TASK TO CARRY OUT
Within the records below is a range that opens at the line with "3px rgba(0,0,0,.35); padding:10px;" and closes at the line with "-76,7 +76,7 @@". Return that range word for word, both ends included, and only that range.

DATA SUPPLIED

########

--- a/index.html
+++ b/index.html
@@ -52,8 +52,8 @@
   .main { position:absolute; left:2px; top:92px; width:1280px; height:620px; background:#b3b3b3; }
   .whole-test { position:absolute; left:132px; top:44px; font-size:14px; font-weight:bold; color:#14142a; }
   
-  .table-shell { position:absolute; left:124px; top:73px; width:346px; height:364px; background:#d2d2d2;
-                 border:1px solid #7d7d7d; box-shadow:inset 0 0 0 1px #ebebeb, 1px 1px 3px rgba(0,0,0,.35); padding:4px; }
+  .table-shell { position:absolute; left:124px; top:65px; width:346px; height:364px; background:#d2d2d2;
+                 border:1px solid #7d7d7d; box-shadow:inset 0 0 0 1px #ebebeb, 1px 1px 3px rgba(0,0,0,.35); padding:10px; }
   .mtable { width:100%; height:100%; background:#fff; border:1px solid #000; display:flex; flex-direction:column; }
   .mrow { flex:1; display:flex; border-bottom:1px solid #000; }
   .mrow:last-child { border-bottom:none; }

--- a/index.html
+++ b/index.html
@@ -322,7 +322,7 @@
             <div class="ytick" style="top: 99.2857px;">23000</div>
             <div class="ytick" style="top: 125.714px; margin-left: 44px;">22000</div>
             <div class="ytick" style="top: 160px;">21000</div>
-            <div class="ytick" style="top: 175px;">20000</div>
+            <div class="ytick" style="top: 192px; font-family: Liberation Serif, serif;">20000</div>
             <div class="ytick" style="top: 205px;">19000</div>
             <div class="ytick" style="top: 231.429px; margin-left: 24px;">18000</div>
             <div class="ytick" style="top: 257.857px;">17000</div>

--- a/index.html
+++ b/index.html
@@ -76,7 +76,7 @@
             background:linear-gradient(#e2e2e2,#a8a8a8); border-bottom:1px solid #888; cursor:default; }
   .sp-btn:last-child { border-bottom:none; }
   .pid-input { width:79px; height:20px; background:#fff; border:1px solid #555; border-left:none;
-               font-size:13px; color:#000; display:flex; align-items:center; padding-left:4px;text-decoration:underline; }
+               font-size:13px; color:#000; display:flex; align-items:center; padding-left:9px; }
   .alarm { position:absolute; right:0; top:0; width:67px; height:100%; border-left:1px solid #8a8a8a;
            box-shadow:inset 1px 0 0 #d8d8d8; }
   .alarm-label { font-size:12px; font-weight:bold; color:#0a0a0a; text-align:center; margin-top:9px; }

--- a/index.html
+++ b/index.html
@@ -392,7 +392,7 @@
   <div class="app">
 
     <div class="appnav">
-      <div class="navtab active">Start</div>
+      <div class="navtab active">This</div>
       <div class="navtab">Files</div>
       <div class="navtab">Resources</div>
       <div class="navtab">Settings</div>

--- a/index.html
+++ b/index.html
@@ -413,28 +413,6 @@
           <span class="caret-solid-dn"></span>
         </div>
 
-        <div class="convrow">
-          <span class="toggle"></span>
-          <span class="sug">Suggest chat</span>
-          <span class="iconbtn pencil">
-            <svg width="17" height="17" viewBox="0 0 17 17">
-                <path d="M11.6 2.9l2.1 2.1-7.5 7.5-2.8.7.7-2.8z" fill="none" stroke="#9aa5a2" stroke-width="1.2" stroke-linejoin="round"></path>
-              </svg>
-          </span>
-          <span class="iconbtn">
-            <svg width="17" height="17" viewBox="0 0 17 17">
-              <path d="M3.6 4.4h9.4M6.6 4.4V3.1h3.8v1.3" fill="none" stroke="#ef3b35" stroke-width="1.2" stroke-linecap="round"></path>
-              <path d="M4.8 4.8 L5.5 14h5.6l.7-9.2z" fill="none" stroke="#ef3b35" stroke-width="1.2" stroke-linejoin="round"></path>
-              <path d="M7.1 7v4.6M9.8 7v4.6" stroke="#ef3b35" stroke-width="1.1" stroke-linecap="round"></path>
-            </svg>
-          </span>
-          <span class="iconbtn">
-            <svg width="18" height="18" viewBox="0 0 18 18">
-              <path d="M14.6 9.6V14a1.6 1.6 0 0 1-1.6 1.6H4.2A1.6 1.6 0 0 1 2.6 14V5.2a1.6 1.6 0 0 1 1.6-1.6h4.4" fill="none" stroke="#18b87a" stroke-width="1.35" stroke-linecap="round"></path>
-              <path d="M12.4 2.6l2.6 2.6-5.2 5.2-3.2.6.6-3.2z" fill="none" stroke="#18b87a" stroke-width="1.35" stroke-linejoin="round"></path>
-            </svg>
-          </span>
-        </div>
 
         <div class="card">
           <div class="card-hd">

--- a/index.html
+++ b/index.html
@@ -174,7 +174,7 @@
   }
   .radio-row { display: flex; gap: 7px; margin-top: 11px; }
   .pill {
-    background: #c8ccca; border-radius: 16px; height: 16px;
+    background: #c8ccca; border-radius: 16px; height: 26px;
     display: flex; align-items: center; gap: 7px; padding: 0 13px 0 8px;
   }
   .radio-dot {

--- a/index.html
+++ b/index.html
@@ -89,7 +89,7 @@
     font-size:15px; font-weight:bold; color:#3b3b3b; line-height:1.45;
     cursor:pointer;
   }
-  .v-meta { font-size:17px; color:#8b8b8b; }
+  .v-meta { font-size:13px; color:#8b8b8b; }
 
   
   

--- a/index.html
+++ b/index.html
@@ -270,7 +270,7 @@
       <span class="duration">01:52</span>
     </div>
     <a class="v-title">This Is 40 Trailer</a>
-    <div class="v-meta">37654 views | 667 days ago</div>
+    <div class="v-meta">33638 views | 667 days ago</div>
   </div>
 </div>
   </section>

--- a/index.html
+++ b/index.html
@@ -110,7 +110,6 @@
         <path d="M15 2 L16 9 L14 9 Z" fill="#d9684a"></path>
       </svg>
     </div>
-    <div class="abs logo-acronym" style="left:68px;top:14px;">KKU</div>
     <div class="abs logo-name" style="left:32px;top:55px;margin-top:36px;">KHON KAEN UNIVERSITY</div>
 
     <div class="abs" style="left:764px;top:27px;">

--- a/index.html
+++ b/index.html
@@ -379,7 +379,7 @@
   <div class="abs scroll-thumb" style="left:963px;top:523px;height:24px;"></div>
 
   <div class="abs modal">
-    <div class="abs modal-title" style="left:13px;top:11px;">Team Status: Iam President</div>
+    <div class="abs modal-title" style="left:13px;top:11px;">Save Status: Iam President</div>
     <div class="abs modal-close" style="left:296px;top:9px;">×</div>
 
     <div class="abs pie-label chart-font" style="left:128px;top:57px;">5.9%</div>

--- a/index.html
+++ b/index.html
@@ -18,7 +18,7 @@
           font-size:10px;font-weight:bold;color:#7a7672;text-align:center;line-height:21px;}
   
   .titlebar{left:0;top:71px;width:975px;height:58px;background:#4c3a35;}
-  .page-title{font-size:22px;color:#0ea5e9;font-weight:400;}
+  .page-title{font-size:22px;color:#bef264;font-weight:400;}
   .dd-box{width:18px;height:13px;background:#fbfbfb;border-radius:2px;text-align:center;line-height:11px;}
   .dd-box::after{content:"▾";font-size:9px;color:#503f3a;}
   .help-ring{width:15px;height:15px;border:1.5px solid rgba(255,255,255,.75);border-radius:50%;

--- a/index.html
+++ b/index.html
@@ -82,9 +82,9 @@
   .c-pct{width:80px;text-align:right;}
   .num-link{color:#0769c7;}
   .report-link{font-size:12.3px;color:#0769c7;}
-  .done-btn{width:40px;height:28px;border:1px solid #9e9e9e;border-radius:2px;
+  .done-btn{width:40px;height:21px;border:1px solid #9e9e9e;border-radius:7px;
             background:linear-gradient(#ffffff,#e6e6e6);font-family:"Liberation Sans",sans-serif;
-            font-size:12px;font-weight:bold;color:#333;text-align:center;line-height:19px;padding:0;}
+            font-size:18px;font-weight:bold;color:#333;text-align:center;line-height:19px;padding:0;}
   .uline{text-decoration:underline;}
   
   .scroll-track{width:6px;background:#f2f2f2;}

########

RESPONSE TO THIS EXERCISE
+                 border:1px solid #7d7d7d; box-shadow:inset 0 0 0 1px #ebebeb, 1px 1px 3px rgba(0,0,0,.35); padding:10px; }
   .mtable { width:100%; height:100%; background:#fff; border:1px solid #000; display:flex; flex-direction:column; }
   .mrow { flex:1; display:flex; border-bottom:1px solid #000; }
   .mrow:last-child { border-bottom:none; }

--- a/index.html
+++ b/index.html
@@ -322,7 +322,7 @@
             <div class="ytick" style="top: 99.2857px;">23000</div>
             <div class="ytick" style="top: 125.714px; margin-left: 44px;">22000</div>
             <div class="ytick" style="top: 160px;">21000</div>
-            <div class="ytick" style="top: 175px;">20000</div>
+            <div class="ytick" style="top: 192px; font-family: Liberation Serif, serif;">20000</div>
             <div class="ytick" style="top: 205px;">19000</div>
             <div class="ytick" style="top: 231.429px; margin-left: 24px;">18000</div>
             <div class="ytick" style="top: 257.857px;">17000</div>

--- a/index.html
+++ b/index.html
@@ -76,7 +76,7 @@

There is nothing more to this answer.